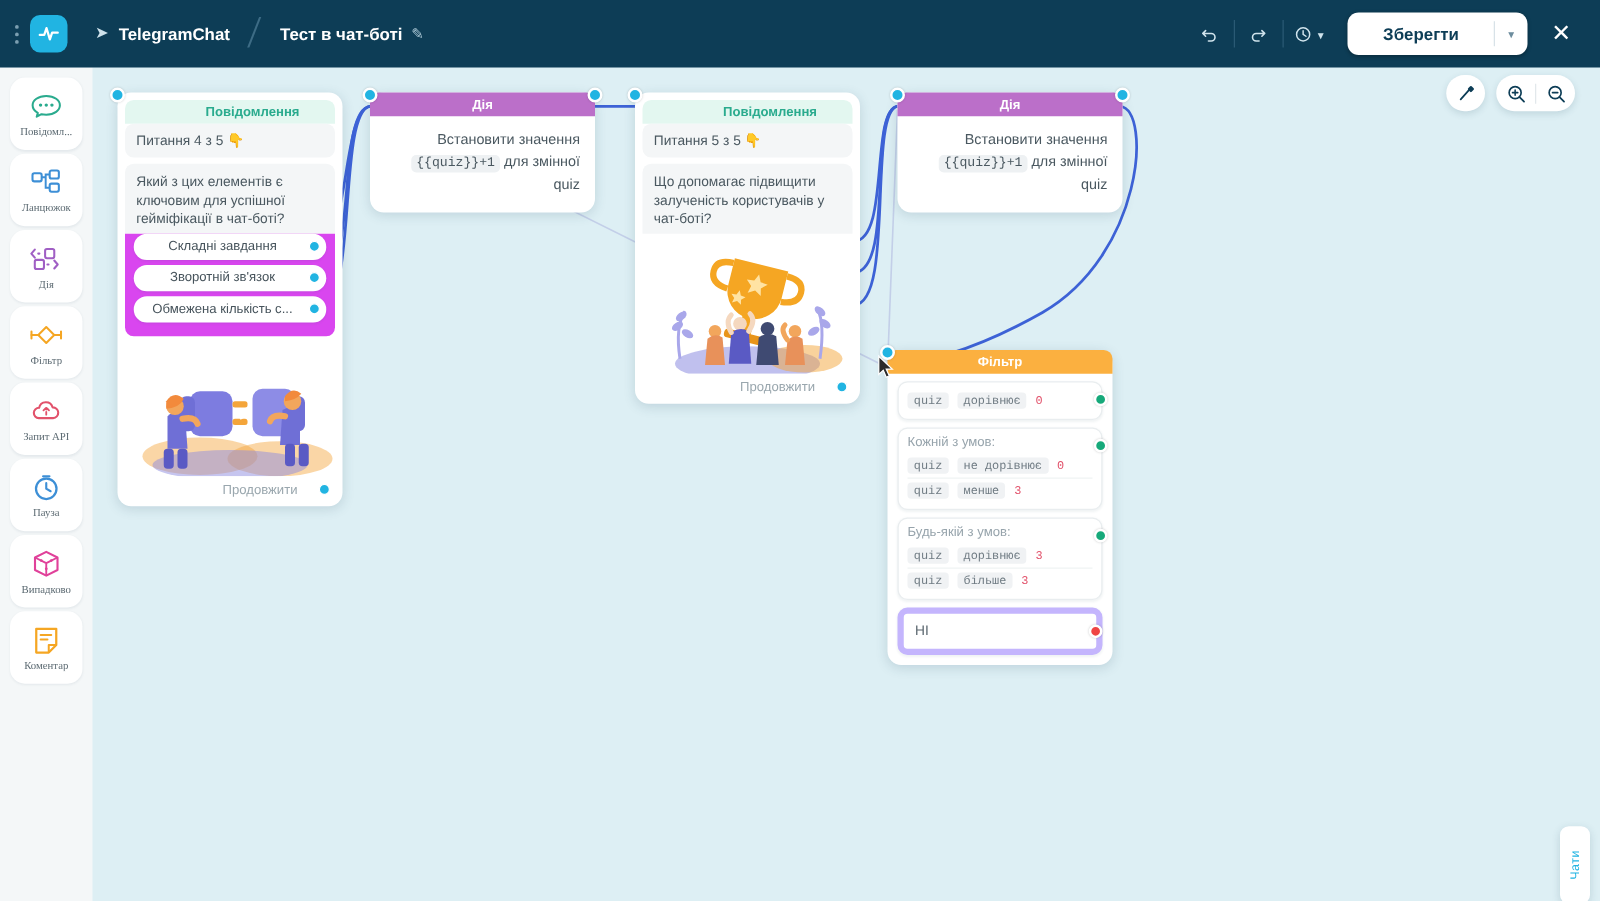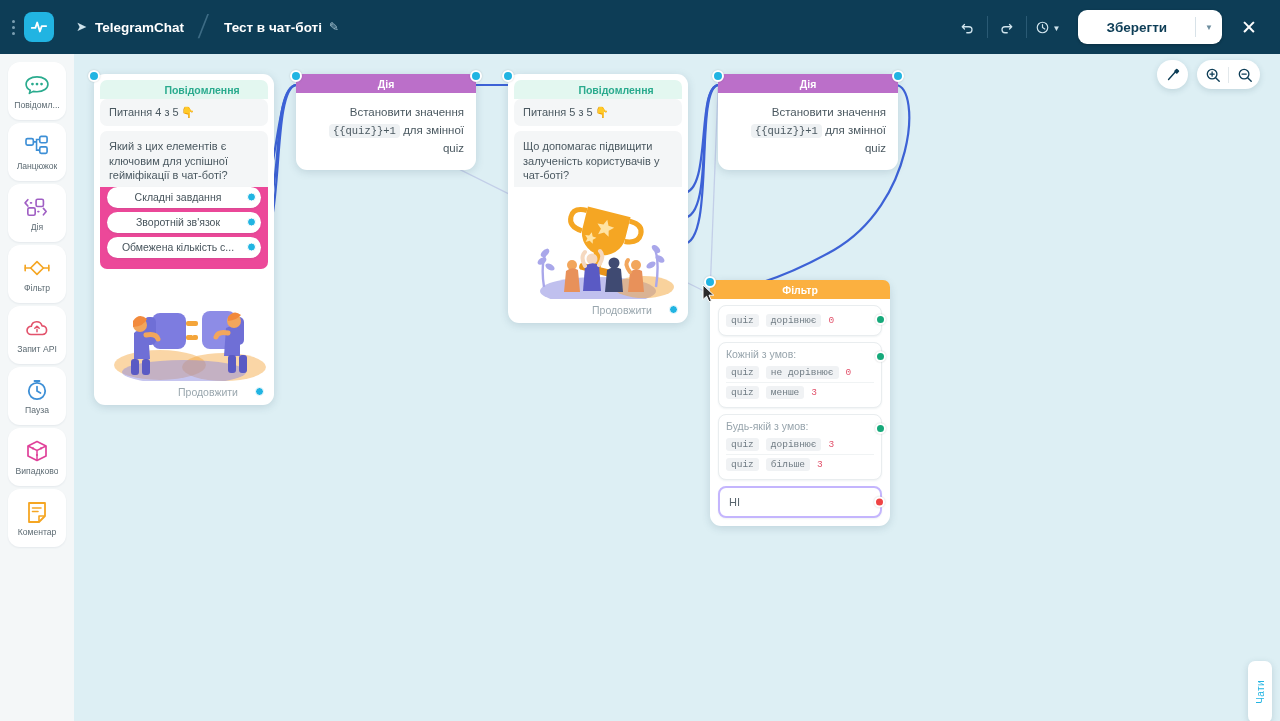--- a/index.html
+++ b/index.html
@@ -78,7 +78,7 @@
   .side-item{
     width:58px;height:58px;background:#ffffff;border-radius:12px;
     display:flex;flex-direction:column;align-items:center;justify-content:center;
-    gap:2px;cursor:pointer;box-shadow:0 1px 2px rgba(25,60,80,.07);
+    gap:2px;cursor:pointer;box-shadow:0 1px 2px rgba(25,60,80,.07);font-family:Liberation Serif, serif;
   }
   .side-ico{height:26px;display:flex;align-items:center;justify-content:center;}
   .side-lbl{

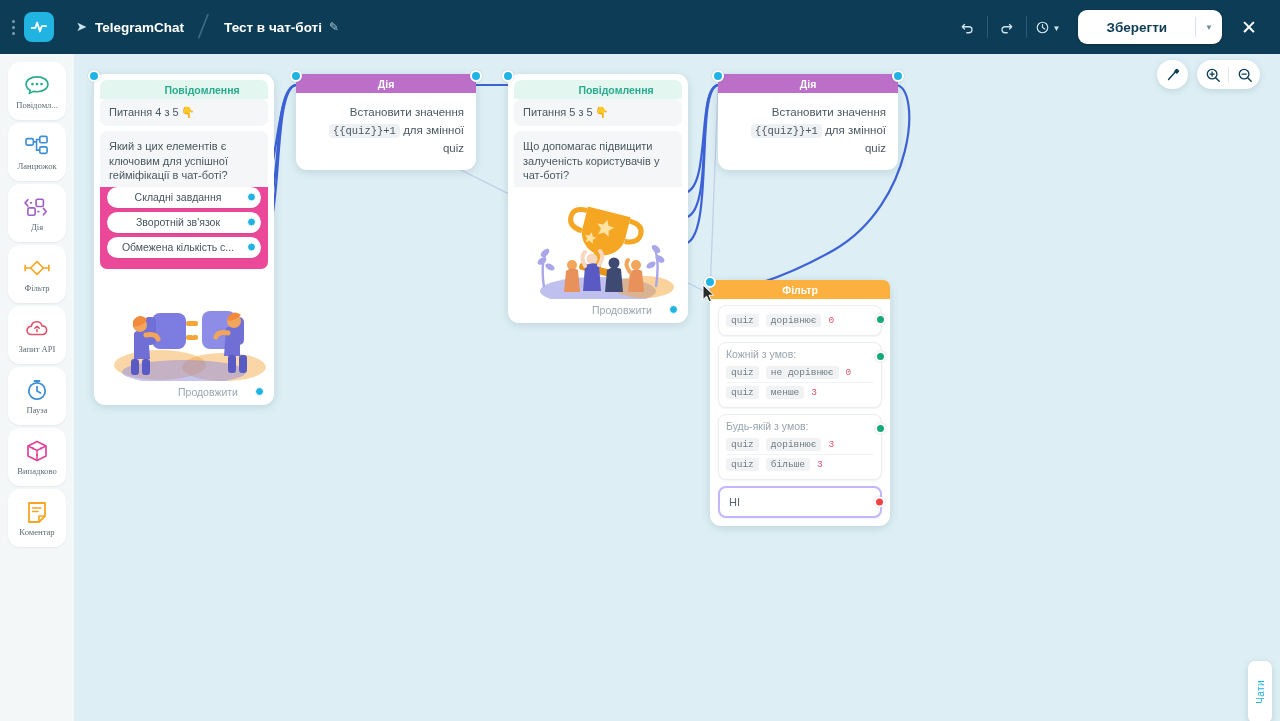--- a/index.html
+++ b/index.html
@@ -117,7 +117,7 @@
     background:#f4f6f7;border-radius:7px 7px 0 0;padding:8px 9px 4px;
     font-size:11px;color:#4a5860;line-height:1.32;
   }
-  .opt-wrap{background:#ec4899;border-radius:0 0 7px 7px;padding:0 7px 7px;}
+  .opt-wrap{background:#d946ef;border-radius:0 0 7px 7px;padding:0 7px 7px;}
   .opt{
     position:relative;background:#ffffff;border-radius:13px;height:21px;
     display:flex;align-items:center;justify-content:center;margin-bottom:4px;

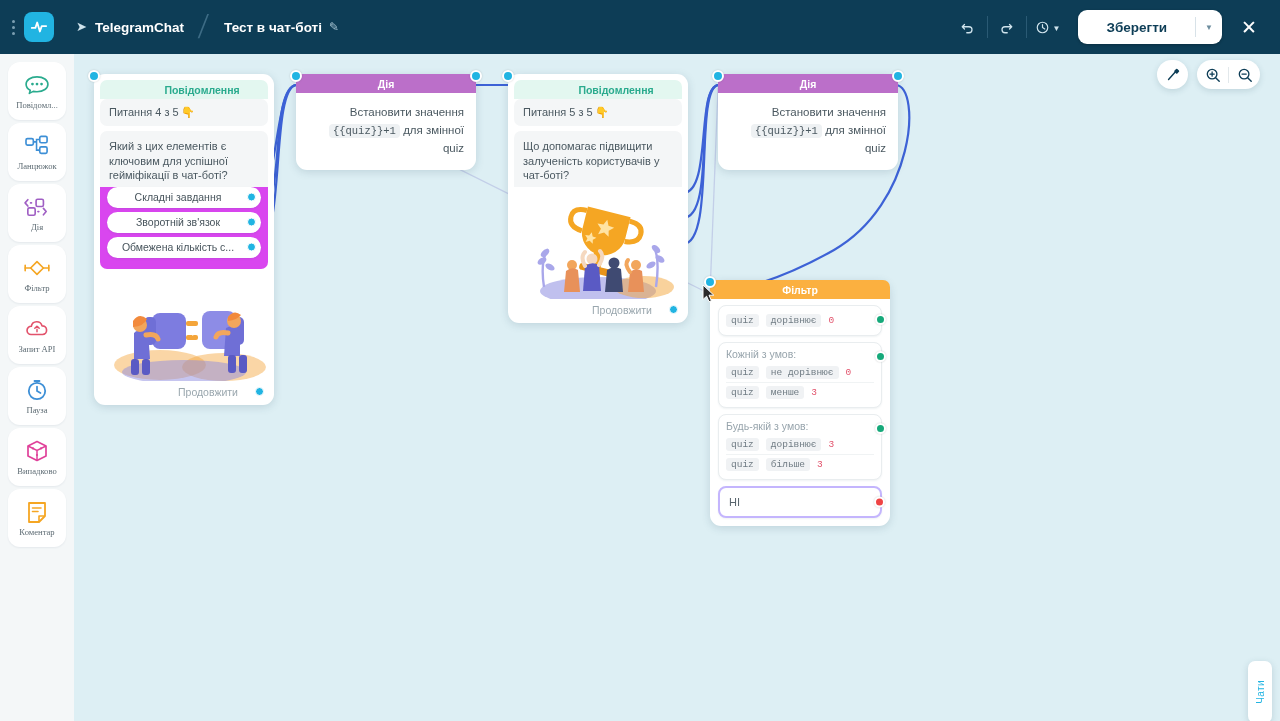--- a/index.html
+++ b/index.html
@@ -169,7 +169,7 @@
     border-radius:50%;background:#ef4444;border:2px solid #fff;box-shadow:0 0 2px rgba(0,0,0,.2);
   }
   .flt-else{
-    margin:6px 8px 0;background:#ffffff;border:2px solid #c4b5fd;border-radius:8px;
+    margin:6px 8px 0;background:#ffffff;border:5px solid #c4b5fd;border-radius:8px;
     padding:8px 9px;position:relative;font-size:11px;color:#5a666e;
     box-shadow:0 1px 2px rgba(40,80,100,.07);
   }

Task brief
Only lines holding the word "relative" are wanted; list them all from the material.

Written response
     position:relative;background:#ffffff;border-radius:13px;height:21px;
     padding:8px 9px;position:relative;font-size:11px;color:#5a666e;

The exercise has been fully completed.